This is known generally as the "Thundering Herd" problem:
The thundering herd problem occurs when a large number of processes waiting for an event are awoken when that event occurs, but only one process is able to proceed at a time. After the processes wake up, they all demand the resource and a decision must be made as to which process can continue. After the decision is made the remaining processes are put back to sleep, only to wake up again to request access to the resource.
This occurs repeatedly, until there are no more processes to be woken up. Because all the processes use system resources upon waking, it is more efficient if only one process is woken up at a time.
This may render the computer unusable, but it can also be used as a technique if there is no other way to decide which process should continue (for example when programming with semaphores).
Though the phrase is mostly used in computer science, it could be an abstraction of the observation seen when cattle are released from a shed or when wildebeest are crossing the Mara River. In both instances, the movement is suboptimal.
We actually encounter Thundering Herd problems on a very regular basis. The Starbucks page has nearly 14M fans and posts may get tens of thousands of comments/likes with a high update rate.

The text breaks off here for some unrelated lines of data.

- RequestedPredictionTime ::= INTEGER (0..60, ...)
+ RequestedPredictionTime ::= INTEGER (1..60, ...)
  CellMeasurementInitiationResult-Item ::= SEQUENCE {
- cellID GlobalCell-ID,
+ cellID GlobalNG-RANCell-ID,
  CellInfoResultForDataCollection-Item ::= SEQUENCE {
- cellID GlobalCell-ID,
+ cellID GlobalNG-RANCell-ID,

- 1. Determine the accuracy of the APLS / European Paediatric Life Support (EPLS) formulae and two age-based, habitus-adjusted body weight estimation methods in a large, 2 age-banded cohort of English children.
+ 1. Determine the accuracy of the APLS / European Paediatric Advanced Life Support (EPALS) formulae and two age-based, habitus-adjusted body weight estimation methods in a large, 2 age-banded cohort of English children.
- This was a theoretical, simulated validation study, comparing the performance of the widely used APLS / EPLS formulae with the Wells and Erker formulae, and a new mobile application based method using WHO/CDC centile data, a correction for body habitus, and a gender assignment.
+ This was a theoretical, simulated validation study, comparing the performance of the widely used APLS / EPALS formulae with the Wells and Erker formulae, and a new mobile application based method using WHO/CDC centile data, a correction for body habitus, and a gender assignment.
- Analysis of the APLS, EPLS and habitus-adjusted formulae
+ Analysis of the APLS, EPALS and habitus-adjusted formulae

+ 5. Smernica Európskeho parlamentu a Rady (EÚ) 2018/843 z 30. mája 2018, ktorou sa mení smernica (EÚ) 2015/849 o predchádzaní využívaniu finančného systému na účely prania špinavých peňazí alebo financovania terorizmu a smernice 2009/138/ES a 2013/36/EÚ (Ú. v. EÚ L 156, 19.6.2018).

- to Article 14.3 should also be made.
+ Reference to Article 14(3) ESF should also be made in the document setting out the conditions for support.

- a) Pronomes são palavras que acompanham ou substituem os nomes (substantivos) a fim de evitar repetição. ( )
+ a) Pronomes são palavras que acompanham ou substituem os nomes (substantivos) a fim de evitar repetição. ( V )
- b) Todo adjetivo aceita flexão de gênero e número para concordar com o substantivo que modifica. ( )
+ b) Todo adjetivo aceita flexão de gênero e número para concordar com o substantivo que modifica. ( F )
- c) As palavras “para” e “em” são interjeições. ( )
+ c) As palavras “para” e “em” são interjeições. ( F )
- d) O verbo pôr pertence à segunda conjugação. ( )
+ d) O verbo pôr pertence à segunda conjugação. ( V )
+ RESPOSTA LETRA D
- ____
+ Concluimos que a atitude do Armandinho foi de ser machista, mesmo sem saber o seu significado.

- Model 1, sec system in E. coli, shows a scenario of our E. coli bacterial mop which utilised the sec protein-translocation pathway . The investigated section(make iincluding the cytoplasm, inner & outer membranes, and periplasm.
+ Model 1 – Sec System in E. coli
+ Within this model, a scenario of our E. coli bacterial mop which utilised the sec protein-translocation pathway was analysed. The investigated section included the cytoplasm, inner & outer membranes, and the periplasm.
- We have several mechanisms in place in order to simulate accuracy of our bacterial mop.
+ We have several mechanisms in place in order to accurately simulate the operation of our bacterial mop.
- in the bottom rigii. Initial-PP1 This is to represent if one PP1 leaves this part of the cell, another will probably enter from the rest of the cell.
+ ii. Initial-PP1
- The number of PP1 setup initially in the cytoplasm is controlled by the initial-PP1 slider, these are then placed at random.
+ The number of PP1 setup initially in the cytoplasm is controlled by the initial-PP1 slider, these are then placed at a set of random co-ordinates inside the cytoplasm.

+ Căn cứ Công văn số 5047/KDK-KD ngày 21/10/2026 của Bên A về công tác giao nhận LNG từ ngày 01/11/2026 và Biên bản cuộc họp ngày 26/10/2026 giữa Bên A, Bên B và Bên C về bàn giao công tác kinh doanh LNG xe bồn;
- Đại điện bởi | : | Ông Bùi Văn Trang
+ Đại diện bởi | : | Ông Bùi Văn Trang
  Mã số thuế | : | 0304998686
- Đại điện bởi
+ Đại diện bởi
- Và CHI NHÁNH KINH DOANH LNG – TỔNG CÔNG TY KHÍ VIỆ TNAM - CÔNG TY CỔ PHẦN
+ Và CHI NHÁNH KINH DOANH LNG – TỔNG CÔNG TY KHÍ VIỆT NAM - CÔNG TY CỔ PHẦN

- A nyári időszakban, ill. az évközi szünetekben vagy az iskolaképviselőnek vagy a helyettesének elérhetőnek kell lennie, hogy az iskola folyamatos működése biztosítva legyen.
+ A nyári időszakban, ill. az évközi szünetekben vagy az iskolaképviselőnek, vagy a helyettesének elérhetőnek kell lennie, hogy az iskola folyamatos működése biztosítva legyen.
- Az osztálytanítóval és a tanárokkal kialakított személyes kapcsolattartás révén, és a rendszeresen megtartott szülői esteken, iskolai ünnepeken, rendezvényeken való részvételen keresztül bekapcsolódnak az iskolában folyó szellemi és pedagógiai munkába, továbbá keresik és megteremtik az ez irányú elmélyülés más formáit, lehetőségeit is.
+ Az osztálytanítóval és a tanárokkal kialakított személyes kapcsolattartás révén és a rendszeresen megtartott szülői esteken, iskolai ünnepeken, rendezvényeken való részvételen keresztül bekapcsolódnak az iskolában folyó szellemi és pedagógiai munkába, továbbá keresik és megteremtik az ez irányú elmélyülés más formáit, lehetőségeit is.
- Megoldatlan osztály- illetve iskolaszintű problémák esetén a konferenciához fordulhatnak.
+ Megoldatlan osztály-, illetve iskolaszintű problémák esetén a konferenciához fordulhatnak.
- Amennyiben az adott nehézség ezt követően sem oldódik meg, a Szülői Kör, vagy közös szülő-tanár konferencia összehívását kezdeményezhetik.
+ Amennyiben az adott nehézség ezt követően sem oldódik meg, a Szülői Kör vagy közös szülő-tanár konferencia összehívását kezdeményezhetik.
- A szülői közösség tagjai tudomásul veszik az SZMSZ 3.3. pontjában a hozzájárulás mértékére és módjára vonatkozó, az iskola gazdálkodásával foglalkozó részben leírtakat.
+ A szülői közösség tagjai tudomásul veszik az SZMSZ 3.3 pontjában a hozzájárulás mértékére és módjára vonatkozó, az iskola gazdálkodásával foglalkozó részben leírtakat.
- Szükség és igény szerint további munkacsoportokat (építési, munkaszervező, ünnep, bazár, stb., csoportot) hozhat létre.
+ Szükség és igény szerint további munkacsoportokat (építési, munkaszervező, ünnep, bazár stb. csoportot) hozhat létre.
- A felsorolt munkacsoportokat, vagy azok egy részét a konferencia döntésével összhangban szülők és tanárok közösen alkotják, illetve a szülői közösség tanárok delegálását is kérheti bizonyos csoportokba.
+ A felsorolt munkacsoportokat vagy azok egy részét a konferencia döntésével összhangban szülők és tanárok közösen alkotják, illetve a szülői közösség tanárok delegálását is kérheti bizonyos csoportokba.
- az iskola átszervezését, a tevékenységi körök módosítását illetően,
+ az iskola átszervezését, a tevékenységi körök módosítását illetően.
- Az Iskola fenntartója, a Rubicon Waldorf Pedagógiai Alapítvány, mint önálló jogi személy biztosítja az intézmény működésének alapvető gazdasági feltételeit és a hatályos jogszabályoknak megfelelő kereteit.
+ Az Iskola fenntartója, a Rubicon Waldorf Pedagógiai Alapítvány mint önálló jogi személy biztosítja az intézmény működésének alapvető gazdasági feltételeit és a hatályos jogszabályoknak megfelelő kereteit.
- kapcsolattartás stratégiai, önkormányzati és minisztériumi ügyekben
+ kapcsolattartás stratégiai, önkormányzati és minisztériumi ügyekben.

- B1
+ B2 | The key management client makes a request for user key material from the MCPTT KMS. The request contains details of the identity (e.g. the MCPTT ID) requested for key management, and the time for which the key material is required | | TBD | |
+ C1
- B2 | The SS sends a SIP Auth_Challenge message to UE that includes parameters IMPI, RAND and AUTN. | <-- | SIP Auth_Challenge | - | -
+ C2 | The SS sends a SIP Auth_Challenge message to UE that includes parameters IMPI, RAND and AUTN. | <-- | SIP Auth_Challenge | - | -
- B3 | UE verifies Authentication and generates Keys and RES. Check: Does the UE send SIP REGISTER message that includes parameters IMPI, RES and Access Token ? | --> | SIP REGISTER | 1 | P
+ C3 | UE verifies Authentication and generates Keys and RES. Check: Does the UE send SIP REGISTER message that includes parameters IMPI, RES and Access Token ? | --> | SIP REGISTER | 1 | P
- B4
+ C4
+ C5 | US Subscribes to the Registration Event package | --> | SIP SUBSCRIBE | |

You have a lot of readers on a frequently changed value which means it is not often current in cache and you can have a pileup on the database.
Since we encounter this on a regular basis we have built a few different systems to gracefully handle them.
Unfortunately, the event today was not just a thundering herd because the value never converged. All clients who fetched the value from a db thought it was invalid and forced a re-fetch.
The second strangest part of this outage (to me) was that the cluster "was quickly overwhelmed by hundreds of thousands of queries a second." Does Facebook not have a way to curtail the number of queries being sent to its databases? I'm not a highly experienced programmer or dba but i've seen mod_perl websites that can do this with their API layer. It was engineered in once it was realized the database cluster could only do so many queries and connections at a time and they didn't want to lock up the database servers.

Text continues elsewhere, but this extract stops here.